どうしても歳を重ねれば重ねるほど、損得や周囲の目を判断して行動しがち。この作品ではそんな場面が悪循環の始まりになってしまう・・・。自分の心の声に耳を傾けて行動を考えることの大切さを実感させられる。
それができなかった人の末路が残酷なレベルで描かれている。
「こういう感情が動いて、このような行動をとっていまうから、苦しくなるんだなあ」と俯瞰して見ることができる。
◆悪者がいない、どんな自分も受け入れてくれる抜群の包容力
フィクションの作品では必ず悪者がいる。
その悪者との戦いを通じて主人公の成長に繋がりそこから我々も気づきを得ることがで切る作品がある一方で、悪者の方に感情移入しすぎて主人公が果たして正義なのか・・?と感じるものもある。
いずれにせよ「どちらかが悪でどちらかが良い」という枠に私は捉えてしまうことが多い。
しかし、この作品は悪者が本当にいない。ヒール役としてシンパイが描かれてしまう場面もあるけど、決して悪者ではない。シンパイを否定することは他の感情も全て否定していることになるのではないだろうか。
すごく斜に構えた見方をしても、シンパイを排除しようというメッセージの受け取り方はできない。
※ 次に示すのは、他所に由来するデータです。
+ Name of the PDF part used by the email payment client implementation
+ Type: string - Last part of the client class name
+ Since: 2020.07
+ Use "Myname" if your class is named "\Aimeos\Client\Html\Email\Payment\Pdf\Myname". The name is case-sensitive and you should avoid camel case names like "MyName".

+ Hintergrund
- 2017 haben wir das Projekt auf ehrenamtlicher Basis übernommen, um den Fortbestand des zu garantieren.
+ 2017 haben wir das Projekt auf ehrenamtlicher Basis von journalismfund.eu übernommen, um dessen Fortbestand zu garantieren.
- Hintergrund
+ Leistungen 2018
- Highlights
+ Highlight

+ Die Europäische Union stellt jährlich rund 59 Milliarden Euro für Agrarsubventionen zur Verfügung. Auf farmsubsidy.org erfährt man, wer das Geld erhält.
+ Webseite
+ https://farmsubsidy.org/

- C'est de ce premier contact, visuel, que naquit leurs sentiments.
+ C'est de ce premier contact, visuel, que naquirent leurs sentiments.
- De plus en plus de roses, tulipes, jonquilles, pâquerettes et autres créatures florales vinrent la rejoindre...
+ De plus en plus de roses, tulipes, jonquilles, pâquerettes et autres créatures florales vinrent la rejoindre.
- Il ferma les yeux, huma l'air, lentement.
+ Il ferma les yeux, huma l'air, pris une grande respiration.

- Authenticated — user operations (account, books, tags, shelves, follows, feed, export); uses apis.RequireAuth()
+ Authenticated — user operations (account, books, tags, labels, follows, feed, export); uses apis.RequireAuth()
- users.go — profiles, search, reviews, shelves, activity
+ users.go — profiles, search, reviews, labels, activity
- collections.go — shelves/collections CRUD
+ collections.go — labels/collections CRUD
一見ネガティブに見えてしまうものであっても全部自分!まるっと愛していこう!くらいに感じることができた。
自分を愛そう!なんて鬱陶しい言い回しをしてしまったけど(笑)、どんな感情であっても自分にとっては大切なものなんだなと誇らしい気分になった。
編集後記
いやーーー映画の感想を書くのは難しい😨😨
無駄にダラダラあらすじを述べてしまうし、あらすじから離れようとすればするほど感想風自分語りになってしまっているような気がしてならない。
3週間前に公開する予定だったが、全然納得ができず、ここまで何度も書き直したのは初。
素晴らしい作品であり、今後の自分にとってもかけがえのない作品になりつつあるからこそ、言語化のハードルが上がってしまった・・。
・観たことを後悔させない!
・事実と感情が複雑に絡み合っている時こそ、簡単に処理をせず、ひとつひとつ自分の心に耳を傾けてみませんか?!
・感情的になることは悪じゃない、その後の行動が大切!
これだけ伝えられれば良いのかな・・?
まあとにかく騙されたと思って観ていただきたい。
最近はレディースデーと呼ばれる概念も薄くなり、毎週水曜日は誰でも1,300円で映画鑑賞ができることを謳う映画館も増えてきた。
また、火曜日は各映画館の会員になっていれば通常料金より安いところが多い。
ぜひ、忙しい日々だからこそ、自己内省だけで終えずに、『インサイド・ヘッド2』を観ていただきたい。
状況の客観視の手助けができるだろう。
大人になると行動や環境での変化には敏感にはなるけど、感情に目を向けられていない・感情を抑える場面が多い。
たまには感情に目を向けてみよう・・・と強く思い、この作品に出会えたことに胸が熱くなった。